» Requirement
Copy the records below word for word, from the first line through the line that contains "top:3px; width:5px; height:5px;", and leave out any pictures.

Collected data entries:
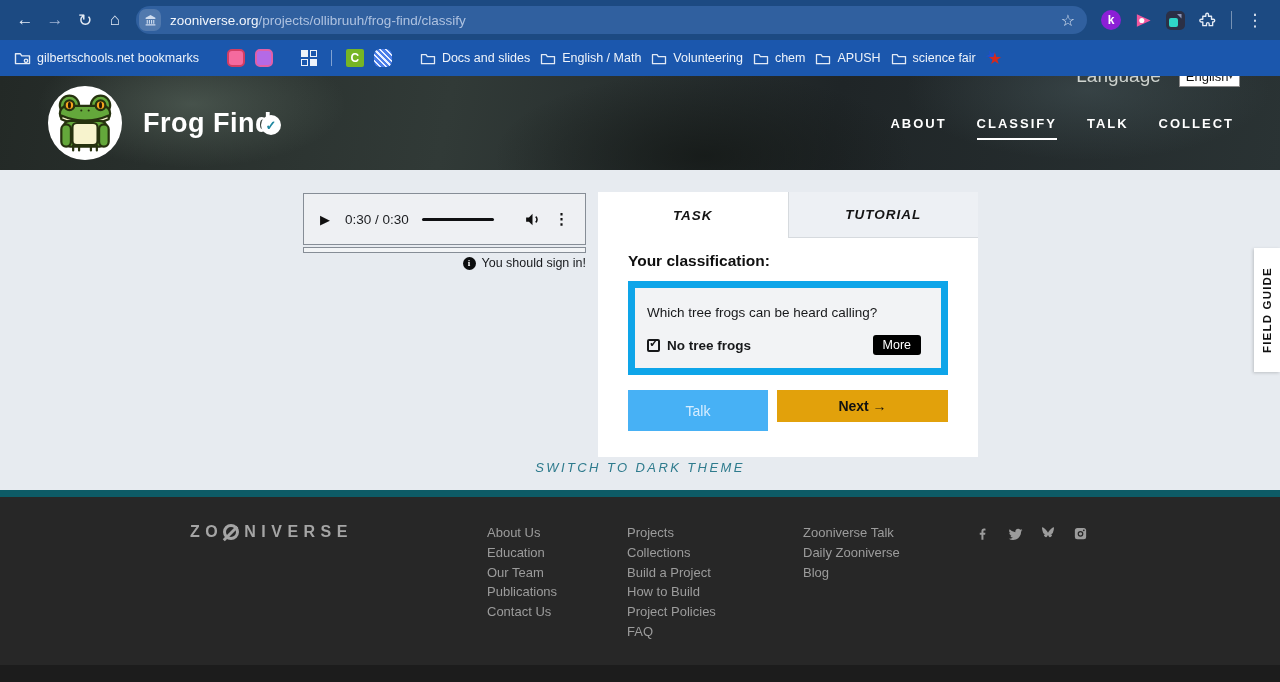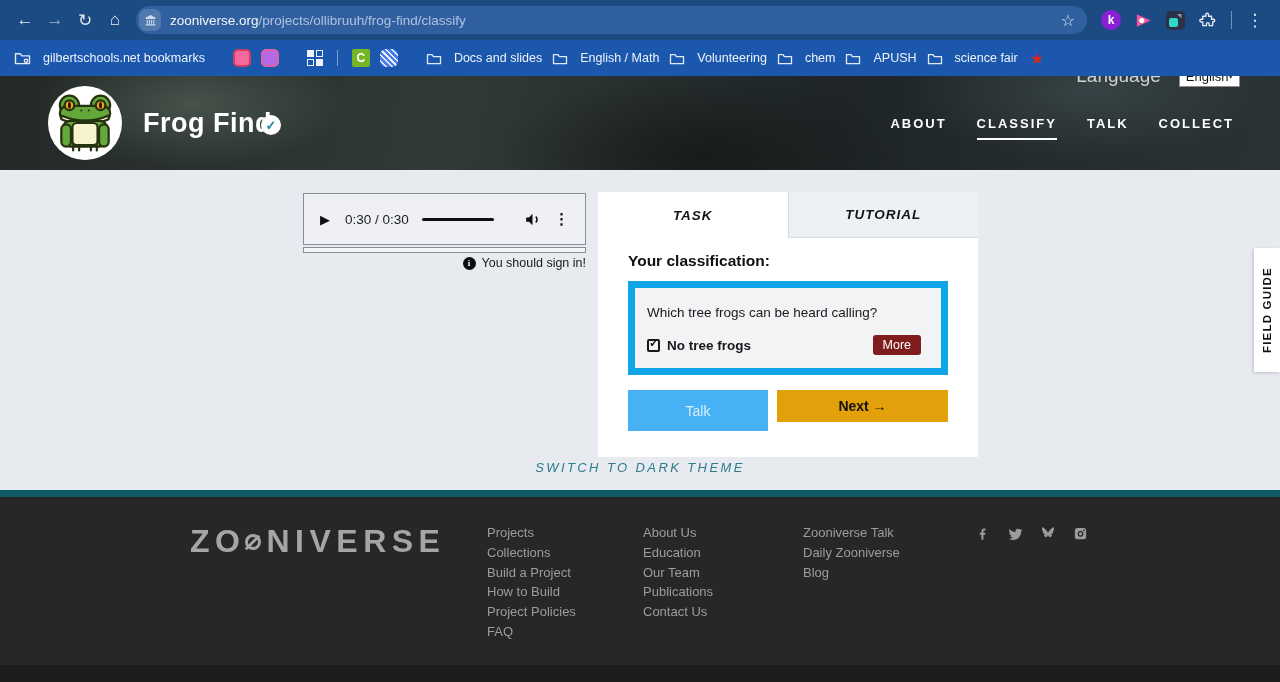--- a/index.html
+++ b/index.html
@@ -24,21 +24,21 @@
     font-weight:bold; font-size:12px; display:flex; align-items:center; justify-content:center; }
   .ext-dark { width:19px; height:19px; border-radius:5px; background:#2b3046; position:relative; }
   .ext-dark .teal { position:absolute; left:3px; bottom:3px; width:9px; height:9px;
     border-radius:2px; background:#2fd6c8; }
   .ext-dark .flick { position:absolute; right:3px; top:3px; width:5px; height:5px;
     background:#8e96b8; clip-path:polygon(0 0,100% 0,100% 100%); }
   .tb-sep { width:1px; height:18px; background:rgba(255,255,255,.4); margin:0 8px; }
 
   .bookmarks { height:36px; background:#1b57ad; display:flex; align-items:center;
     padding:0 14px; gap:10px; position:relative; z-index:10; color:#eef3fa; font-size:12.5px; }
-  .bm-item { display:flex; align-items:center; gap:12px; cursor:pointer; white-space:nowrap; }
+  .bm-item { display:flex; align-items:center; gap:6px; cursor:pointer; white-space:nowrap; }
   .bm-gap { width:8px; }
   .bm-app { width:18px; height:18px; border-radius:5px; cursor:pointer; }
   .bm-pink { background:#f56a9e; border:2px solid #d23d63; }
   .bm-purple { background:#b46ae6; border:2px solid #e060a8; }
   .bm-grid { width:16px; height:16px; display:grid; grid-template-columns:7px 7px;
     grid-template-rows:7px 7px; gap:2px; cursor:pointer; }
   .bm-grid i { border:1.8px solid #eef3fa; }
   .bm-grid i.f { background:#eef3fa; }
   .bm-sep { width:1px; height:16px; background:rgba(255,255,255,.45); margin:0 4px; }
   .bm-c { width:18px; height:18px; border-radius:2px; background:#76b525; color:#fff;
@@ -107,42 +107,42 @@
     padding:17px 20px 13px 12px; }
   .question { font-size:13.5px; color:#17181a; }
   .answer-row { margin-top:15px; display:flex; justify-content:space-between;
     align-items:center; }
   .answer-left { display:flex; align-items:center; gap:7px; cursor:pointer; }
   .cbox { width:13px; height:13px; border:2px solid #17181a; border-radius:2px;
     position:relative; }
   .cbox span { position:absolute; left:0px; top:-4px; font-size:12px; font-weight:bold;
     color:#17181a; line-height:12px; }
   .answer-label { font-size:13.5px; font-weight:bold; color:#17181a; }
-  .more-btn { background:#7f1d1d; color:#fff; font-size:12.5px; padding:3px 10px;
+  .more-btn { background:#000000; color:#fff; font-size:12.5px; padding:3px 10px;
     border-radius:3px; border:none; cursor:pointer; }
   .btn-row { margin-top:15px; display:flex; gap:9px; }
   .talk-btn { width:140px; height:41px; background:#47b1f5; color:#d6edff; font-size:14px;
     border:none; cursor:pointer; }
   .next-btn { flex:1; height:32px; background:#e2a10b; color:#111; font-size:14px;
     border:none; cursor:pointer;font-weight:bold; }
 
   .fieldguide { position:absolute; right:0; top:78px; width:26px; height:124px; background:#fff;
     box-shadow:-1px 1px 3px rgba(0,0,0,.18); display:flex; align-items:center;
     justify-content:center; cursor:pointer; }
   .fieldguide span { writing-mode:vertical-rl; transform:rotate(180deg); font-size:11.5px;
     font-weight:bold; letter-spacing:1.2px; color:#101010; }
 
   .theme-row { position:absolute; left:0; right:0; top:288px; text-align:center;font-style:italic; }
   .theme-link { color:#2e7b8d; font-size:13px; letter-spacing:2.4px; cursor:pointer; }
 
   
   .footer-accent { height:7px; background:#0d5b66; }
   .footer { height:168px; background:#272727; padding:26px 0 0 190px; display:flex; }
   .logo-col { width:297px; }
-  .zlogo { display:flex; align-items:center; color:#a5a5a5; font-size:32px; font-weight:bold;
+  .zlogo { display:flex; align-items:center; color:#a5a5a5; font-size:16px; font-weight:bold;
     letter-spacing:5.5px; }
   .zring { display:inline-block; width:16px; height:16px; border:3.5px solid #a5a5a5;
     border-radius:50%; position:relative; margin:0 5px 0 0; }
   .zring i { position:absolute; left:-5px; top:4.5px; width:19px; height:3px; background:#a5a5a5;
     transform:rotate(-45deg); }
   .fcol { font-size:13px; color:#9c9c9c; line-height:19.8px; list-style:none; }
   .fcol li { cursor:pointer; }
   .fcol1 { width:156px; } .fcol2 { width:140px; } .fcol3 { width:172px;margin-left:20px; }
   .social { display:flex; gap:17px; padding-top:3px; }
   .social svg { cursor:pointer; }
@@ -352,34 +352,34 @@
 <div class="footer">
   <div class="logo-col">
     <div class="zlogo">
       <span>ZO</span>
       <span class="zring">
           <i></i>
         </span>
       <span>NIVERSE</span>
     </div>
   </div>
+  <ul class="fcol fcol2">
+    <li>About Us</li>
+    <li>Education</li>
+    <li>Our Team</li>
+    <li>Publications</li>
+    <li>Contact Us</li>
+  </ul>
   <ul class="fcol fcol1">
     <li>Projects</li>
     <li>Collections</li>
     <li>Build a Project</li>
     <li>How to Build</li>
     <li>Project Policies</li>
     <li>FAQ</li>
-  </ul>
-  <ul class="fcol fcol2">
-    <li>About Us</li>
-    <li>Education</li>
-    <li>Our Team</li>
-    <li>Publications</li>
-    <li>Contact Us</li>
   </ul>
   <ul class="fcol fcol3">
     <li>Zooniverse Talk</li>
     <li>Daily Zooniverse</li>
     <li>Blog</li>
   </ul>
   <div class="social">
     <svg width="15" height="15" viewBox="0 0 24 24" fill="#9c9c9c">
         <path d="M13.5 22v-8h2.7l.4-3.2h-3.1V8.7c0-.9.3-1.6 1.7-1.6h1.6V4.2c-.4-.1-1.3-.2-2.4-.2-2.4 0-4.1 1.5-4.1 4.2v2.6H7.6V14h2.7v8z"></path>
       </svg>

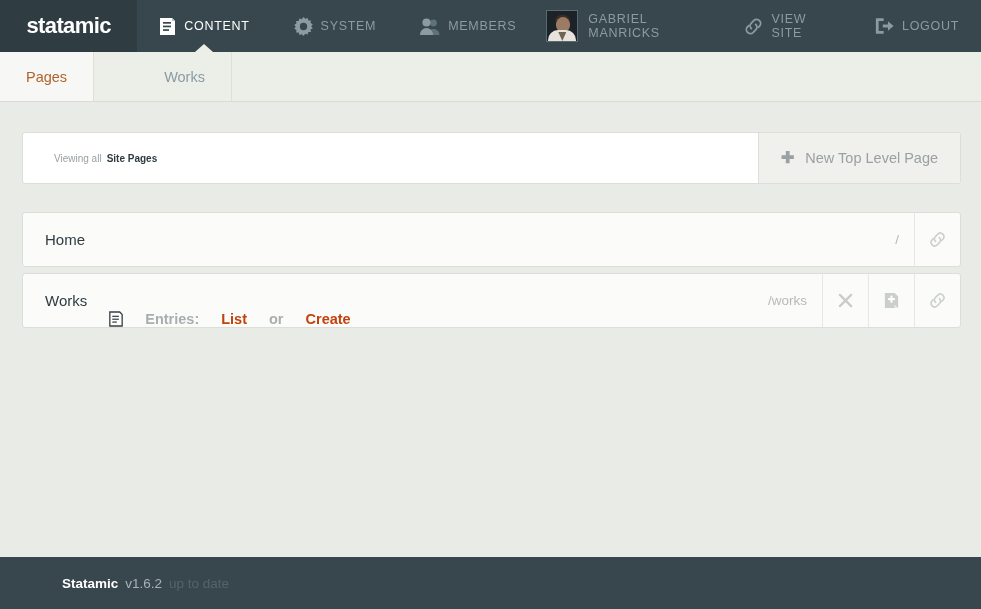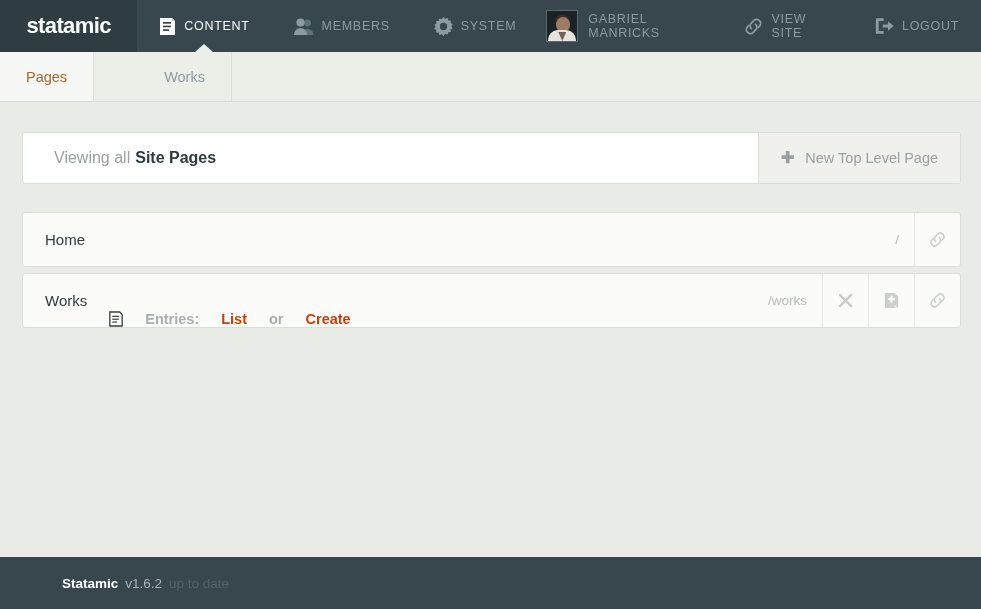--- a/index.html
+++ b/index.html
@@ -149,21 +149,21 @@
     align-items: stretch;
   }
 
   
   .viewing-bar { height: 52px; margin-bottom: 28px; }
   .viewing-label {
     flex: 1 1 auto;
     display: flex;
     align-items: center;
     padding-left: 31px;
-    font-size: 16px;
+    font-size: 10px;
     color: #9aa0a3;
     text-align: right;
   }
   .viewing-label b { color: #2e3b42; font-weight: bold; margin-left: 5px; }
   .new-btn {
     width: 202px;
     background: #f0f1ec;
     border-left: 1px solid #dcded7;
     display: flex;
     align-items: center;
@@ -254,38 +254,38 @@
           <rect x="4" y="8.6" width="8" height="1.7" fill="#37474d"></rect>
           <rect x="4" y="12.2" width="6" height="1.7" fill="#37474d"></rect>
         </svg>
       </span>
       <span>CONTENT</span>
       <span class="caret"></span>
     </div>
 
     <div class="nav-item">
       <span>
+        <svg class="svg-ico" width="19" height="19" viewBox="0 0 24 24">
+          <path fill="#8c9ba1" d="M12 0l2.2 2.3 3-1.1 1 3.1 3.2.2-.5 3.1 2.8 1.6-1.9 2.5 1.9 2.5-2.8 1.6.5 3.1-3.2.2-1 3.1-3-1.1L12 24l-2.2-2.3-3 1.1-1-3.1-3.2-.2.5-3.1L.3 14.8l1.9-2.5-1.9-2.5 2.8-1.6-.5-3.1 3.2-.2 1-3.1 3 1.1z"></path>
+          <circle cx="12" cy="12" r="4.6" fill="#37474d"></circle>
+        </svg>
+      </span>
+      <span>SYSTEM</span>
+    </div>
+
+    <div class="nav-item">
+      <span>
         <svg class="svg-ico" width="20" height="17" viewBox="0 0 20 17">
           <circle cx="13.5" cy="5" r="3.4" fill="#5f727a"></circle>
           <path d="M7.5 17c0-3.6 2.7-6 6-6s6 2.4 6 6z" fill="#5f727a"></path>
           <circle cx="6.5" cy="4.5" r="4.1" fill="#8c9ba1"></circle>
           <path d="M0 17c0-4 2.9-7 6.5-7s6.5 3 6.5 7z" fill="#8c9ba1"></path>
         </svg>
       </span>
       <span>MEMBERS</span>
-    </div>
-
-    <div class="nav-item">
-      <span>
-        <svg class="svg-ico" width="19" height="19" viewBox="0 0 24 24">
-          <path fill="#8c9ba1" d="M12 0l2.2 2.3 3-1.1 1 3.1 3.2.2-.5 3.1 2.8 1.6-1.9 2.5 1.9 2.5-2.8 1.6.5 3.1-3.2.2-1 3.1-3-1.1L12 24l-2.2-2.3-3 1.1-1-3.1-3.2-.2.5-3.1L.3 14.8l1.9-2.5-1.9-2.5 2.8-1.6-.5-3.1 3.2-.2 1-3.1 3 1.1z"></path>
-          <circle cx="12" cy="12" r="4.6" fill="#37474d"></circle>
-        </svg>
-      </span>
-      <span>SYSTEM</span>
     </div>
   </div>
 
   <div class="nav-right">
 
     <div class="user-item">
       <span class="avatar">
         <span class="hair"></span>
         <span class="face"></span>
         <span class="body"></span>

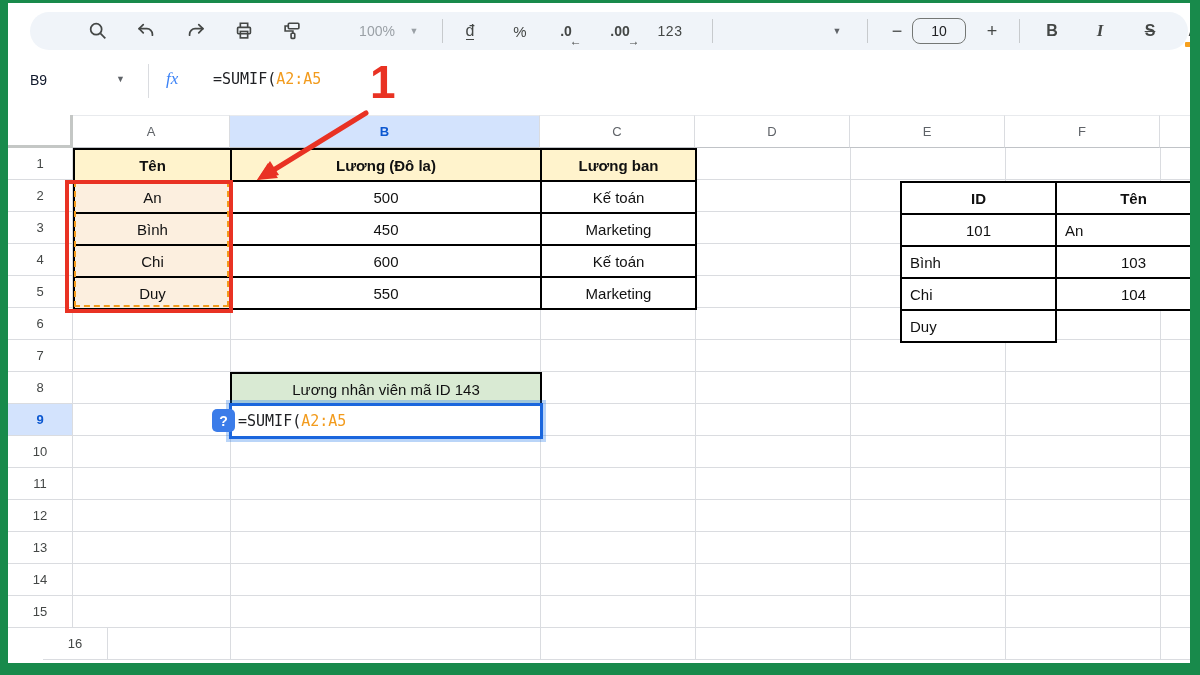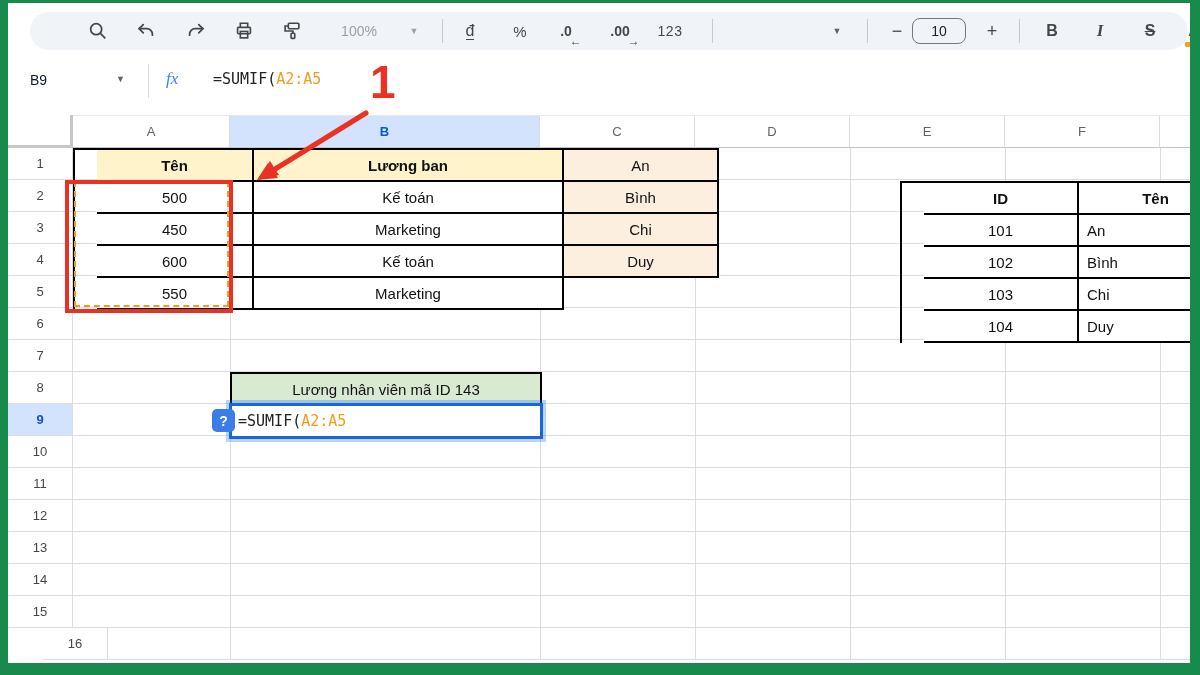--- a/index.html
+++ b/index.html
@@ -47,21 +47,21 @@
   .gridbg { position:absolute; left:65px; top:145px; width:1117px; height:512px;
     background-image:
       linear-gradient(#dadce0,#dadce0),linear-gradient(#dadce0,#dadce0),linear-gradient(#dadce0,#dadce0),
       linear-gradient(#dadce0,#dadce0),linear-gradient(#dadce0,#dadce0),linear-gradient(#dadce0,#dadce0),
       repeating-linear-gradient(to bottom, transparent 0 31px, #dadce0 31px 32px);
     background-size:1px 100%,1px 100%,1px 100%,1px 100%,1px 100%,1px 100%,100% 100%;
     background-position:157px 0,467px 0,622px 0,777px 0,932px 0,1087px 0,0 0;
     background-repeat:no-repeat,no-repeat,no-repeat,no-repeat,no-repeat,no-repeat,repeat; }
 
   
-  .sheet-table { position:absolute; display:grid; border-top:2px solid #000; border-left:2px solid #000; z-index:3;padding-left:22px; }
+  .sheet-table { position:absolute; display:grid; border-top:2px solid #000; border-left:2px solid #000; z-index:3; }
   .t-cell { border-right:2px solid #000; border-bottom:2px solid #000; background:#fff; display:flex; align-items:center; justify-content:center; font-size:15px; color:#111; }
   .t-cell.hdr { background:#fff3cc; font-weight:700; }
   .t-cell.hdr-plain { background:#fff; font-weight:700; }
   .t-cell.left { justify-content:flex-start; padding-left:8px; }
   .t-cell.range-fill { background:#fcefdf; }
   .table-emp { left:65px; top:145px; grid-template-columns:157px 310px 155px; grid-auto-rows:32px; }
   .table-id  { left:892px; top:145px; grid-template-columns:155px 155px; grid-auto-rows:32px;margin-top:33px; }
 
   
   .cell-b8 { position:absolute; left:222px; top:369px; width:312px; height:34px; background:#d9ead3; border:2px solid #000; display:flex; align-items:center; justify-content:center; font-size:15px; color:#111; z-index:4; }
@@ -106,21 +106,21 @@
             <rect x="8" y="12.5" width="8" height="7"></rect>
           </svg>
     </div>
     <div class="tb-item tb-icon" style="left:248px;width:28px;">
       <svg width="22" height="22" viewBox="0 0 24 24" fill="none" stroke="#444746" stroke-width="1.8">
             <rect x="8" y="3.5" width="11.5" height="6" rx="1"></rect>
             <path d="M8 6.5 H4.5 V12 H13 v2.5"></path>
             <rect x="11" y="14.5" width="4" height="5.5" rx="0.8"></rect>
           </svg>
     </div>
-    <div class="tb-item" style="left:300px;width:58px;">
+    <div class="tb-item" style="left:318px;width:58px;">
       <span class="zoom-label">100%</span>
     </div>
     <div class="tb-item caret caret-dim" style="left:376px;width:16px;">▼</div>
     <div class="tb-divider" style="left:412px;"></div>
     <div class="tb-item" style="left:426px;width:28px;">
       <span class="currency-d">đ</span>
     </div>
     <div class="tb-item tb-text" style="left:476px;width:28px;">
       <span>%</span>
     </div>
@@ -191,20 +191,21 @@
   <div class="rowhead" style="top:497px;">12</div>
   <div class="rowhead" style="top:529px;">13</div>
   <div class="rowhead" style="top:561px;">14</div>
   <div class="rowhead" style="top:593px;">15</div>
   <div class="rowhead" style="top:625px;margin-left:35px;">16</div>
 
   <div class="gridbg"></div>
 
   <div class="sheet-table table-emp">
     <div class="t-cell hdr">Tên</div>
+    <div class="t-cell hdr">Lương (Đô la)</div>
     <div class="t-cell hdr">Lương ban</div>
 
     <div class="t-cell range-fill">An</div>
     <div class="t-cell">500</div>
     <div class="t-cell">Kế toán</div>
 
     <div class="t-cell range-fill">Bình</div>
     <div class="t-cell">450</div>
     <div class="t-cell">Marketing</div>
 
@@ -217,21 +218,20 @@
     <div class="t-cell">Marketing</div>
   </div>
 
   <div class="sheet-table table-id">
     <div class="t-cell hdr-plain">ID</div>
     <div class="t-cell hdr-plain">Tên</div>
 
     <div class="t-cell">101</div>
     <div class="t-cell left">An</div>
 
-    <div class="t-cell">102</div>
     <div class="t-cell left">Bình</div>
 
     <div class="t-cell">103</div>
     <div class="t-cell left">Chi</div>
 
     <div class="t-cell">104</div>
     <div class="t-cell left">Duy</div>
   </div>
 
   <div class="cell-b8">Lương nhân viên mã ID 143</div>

» Solution to the problem
--- a/index.html
+++ b/index.html
@@ -24,21 +24,21 @@
     font-weight:bold; font-size:12px; display:flex; align-items:center; justify-content:center; }
   .ext-dark { width:19px; height:19px; border-radius:5px; background:#2b3046; position:relative; }
   .ext-dark .teal { position:absolute; left:3px; bottom:3px; width:9px; height:9px;
     border-radius:2px; background:#2fd6c8; }
   .ext-dark .flick { position:absolute; right:3px; top:3px; width:5px; height:5px;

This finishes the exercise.